Last November, I entered the Canada Writes Short Story competition.
My entry didn’t make the long list, but I thought I’d share it here.

When the breeze comes

There he was.

His hair had more salt in it. Less pepper. Still thick, clinging doggedly to his scalp. There had been nights when she’d pulled on it, held on for survival through those back-arcing throes of white lights. Sensations that words can never encompass.

Her favourite hairs were on his nape. She imagined the tiny bristles against her palm if she were to run her hand up his neck. Disturbing the grain. Slowly. Deliberately bringing them to attention.

How many years had it been since she’d touched him? She didn’t know. She ached to feel him. Like rain when it pitters and patters on a window. How it lands fast and hard before dripping languidly down, leaving a wet trail and remnants of its touch. As it takes its trickling time in the journey down the hot glass.
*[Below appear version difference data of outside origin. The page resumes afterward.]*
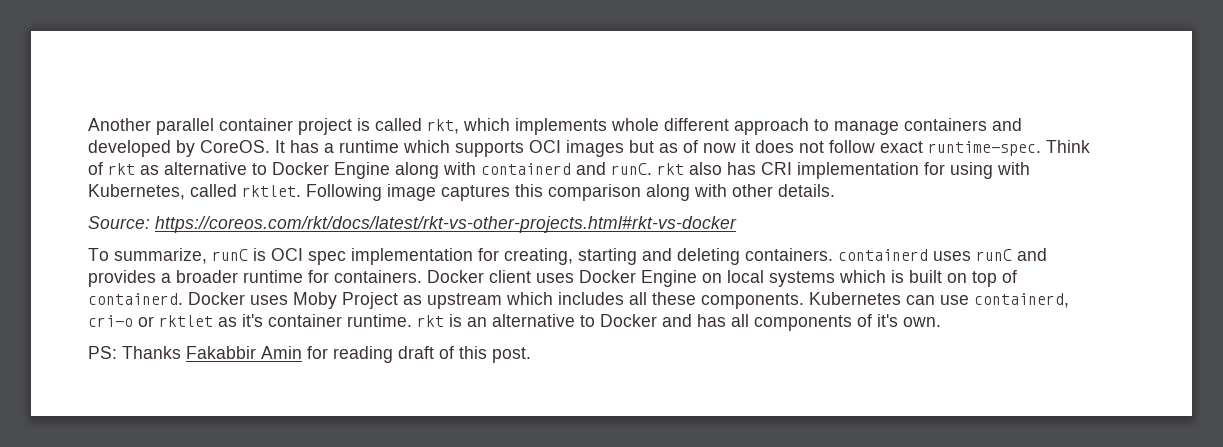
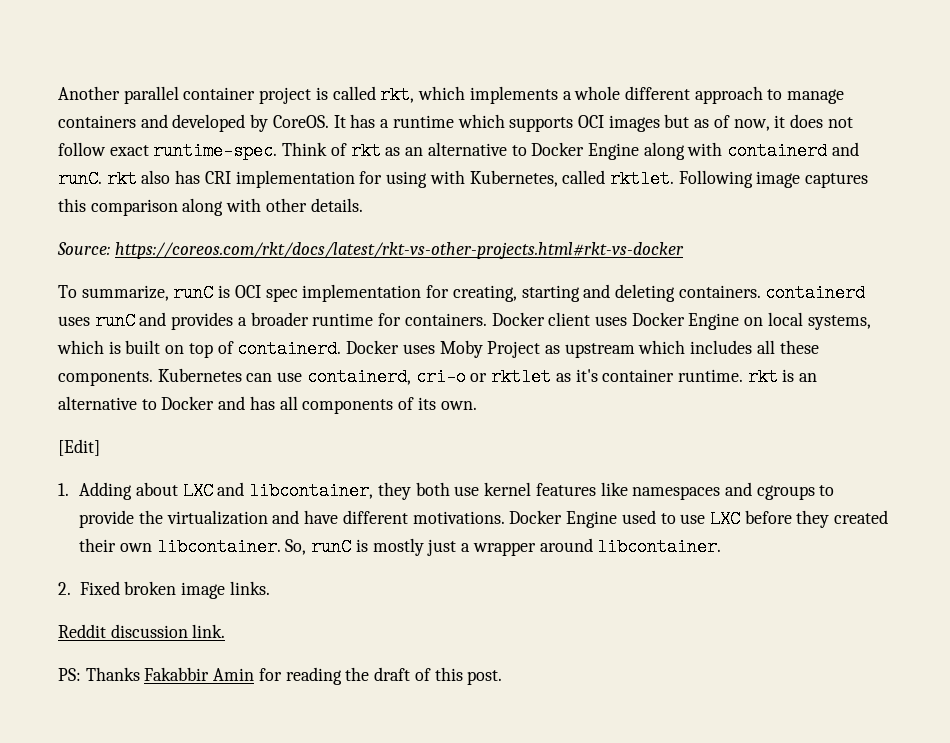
(607, 126) none -> [562,91,572,100] a
[703,143,736,153] now -> [733,119,770,131] now,
(159, 170) none -> [405,147,424,156] an
[769,271,835,287] systems -> [807,315,871,330] systems,
[877,314,898,327] it's -> [417,397,436,410] its
(941, 322) none -> [58,439,100,456] [58,482,835,500] [79,510,889,528] [79,538,722,556] [58,581,270,599] [58,624,226,638] // [Edit] // 1. Adding about LXC and libcontainer, they both use kernel features like namespaces and cgroups to provide the virtualization and have different motivations. Docker Engine used to use LXC before they created their own libcontainer. So, runC is mostly just a wrapper around libcontainer. // 2. Fixed broken image links. // Reddit discussion link.
(393, 354) none -> [345,667,370,681] the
She was too far away from him to do it.

Peter. Too far away from Peter.

How many times had she said his name? Screamed it. Written it. Dreamed it. The letters still flourished there. On the tip of her tongue. That place where taste climaxes in a garden of buds. Eager to jump, leap out of her mouth and into his ears. But she daren’t allow it. For now.

She remembered how he used to say her name. Clara. When he whispered it so quietly only the downy hairs on her arms heard. They always lifted to his baritone. Called towards him like the wild. She wondered if his body would recognize her voice. Tremble and tense. Turn with feline curiosity.

She began to say his name, pursed her lips in preparation, but couldn’t bring herself to make the sounds. Not yet.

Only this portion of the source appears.